— У-у, — сказал я.
— Я полюбил его с первого взгляда, — сказал Франц, — правда.
А кто его не любил? Он нравился и мужчинам, и женщинам, я не знал никого, кто относился бы к нему плохо, за исключением отца Юна, но там было что-то иное, и я про себя думал, что на самом деле они ничего друг против друга не имеют и, в сущности, при иных обстоятельствах легко могли бы дружить. Поразительно, что с отцом все было устроено не так, как я многажды видел потом в жизни: тот, у кого со всеми хорошие отношения, зачастую просто милый бесхребетник, который без слова любому уступает дорогу. С отцом все было иначе. Он действительно много смеялся и улыбался, но исключительно повинуясь своему веселому нраву и вовсе не стараясь подладиться под окружающих и удовлетворить чью-то потребность видеть вокруг себя мир и благодать. Во всяком случае, под меня он не подстраивался, а я очень его любил, несмотря на то что он иногда вгонял меня в краску, в основном, наверно, потому, что я не знал его так, как мальчик должен знать своего отца. Он подолгу отсутствовал, а когда пришли немцы, то мы и вовсе не виделись месяцами, если же он вдруг оказывался дома и ходил по улицам как простой человек, то чем-то неуловимо отличался ото всех. К тому же от раза до раза он немного менялся, и мне приходилось прилагать все силы, чтобы успевать привыкать.

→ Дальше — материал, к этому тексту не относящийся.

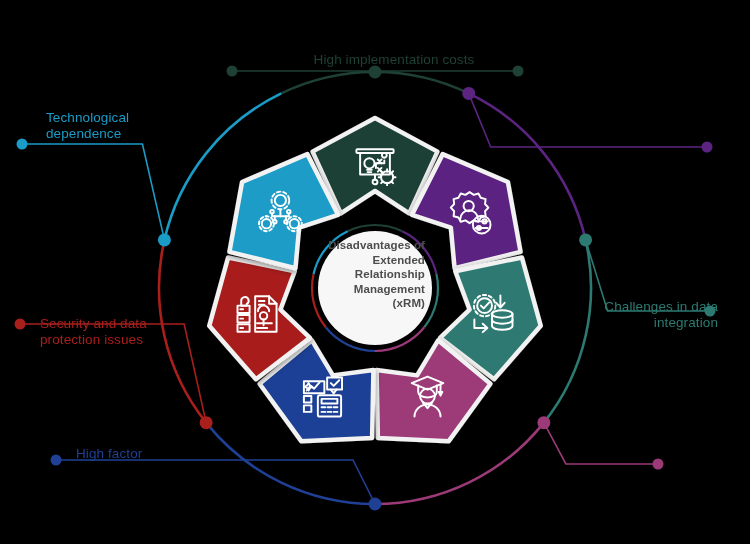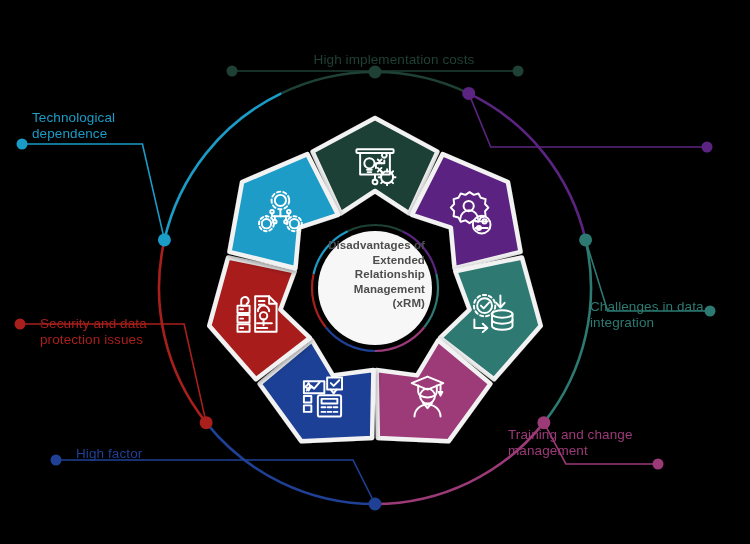"Technological" div.lbl { left: 32px -> 46px }
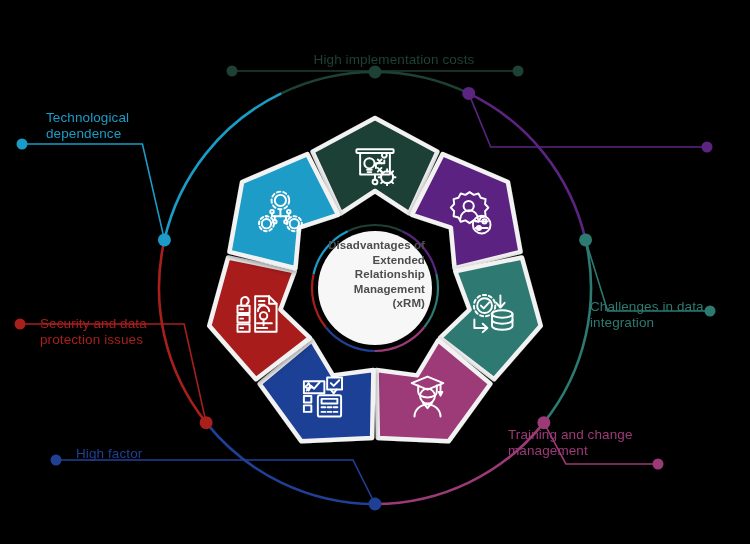"Challenges in data" div.lbl { text-align: none -> right }
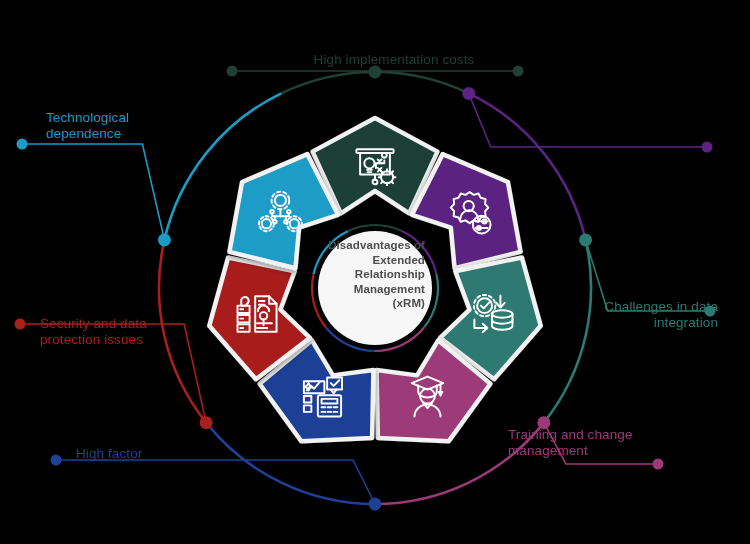"Training and change" div.lbl { html: <div>Training and change management</div> -> none }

Тем не менее я никогда не сомневался, что занимаю в его сердце особое место, я и моя сестра, я, наверно, даже большее, потому что я мальчик и мужчина, я был уверен, что он часто и подолгу вспоминает меня, если мы врозь, другое мне даже в голову не приходило. Так я думал и когда он приехал в эту деревню в сорок втором, а я оставался в Осло, в нашем доме у фьорда, и каждый день ходил в школу и строил планы, куда мы поедем вместе с отцом, когда немцев разобьют наголову и вытурят из страны, а он в это время искал место для спокойных раздумий, чтобы из этого укрытия совершать свои тайные рейды в Швецию с бумагами и фотопленками по заданию Сопротивления.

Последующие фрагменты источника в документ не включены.